Switching gears a bit, you’ve also been heavily involved in the OpenStack project management working group. How has that group been progressing since they convened at the Paris Summit?

This group has made a lot of progress. We’ve seen non-board leadership step in and lead the group. That leadership is more organic and based in the companies that are directly contributing. I think that’s resulted in a lot of good ideas and documentation from the group. We’ll see some excellent results in Vancouver from them. It’s going to come back to the community and technical leadership to leverage that work. I think that’s the real test: we have to share ownership of direction between multiple perspectives. The first step in doing that is writing it down (which is what they have been doing).

Aside from the organization, let’s talk about the software itself. What are you hoping to see from the Liberty release?

I’m hoping to see adoption of Neutron accelerate. Having two network approaches makes it impossible to really have an interoperability story. That means Neutron has to be working technically, but also for operators and users. To be brutally honest, it also has to overcome its own reputation. If Neutron does not become the dominate choice, we are going to effectively have two major flavors of OpenStack.

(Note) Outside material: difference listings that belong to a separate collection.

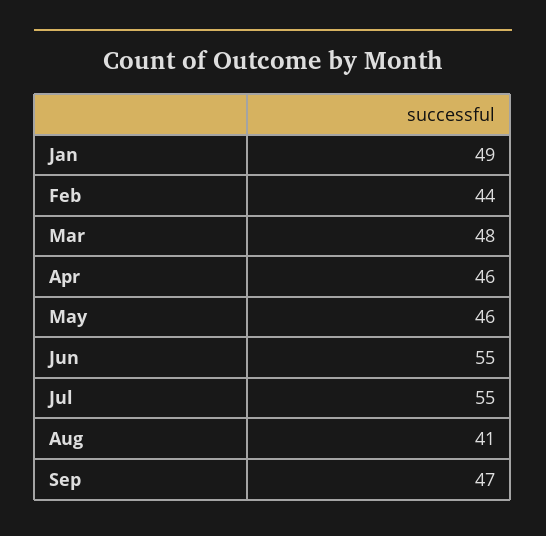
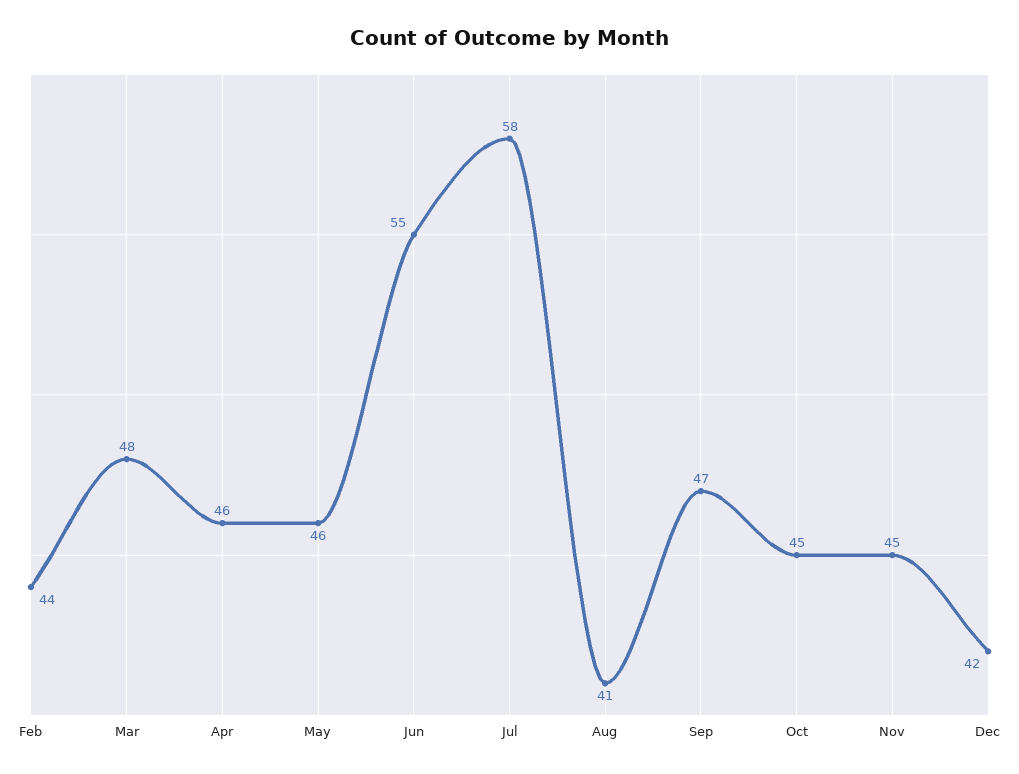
Jan: 49 -> none
Jul: 55 -> 58
Oct: none -> 45
Nov: none -> 45
Dec: none -> 42

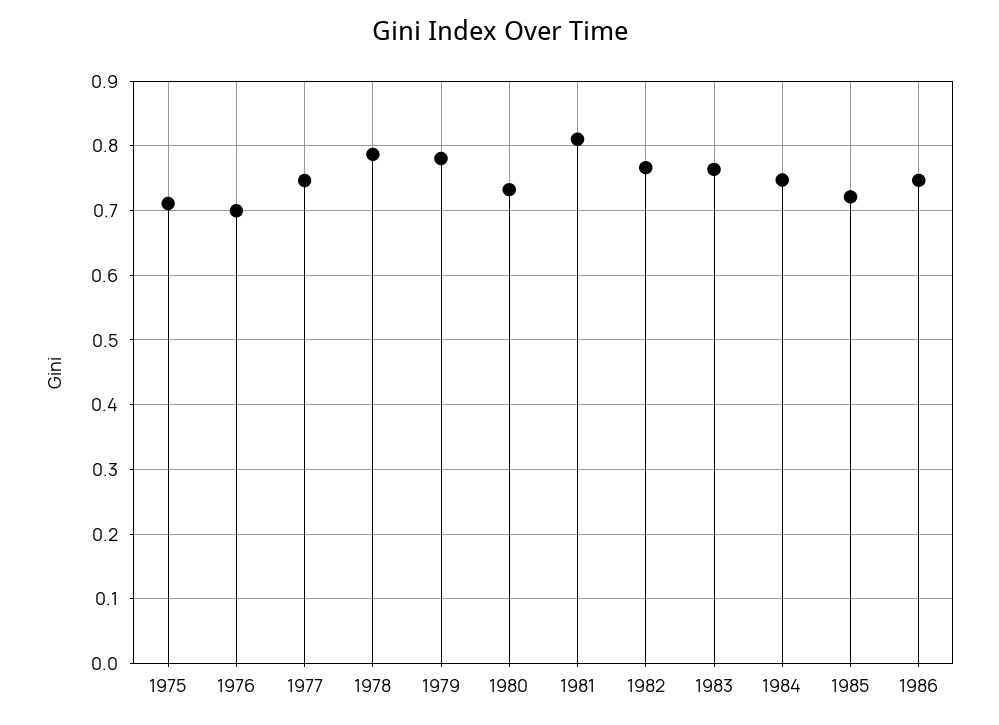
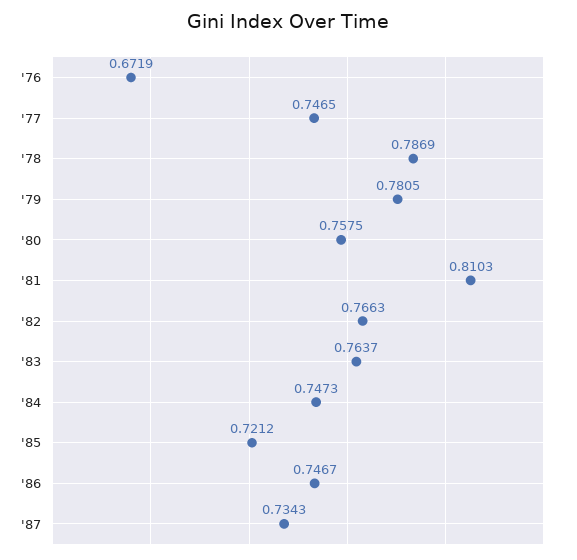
1975: 0.71 -> none
1976: 0.7 -> 0.6719
1980: 0.73 -> 0.7575
'87: none -> 0.7343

From the DefCore, vendor, or user perspective, that’s a very challenging position.

Anything else you’d like to add?

We’ve accomplished a lot together. In some ways, chasing too many targets is our biggest threat. I think that container workloads and orchestration are already being very disruptive for OpenStack. I’m hoping that we focus on delivering a stable core infrastructure. That’s why I’ve been working so hard on DefCore. Looking forward, there’s an increasing risk of trying to chase too many targets and losing the core of what users want.

This article is part of the Speaker Interview Series for OpenStack Summit Vancouver, a five-day conference for developers, users, and administrators of OpenStack Cloud Software.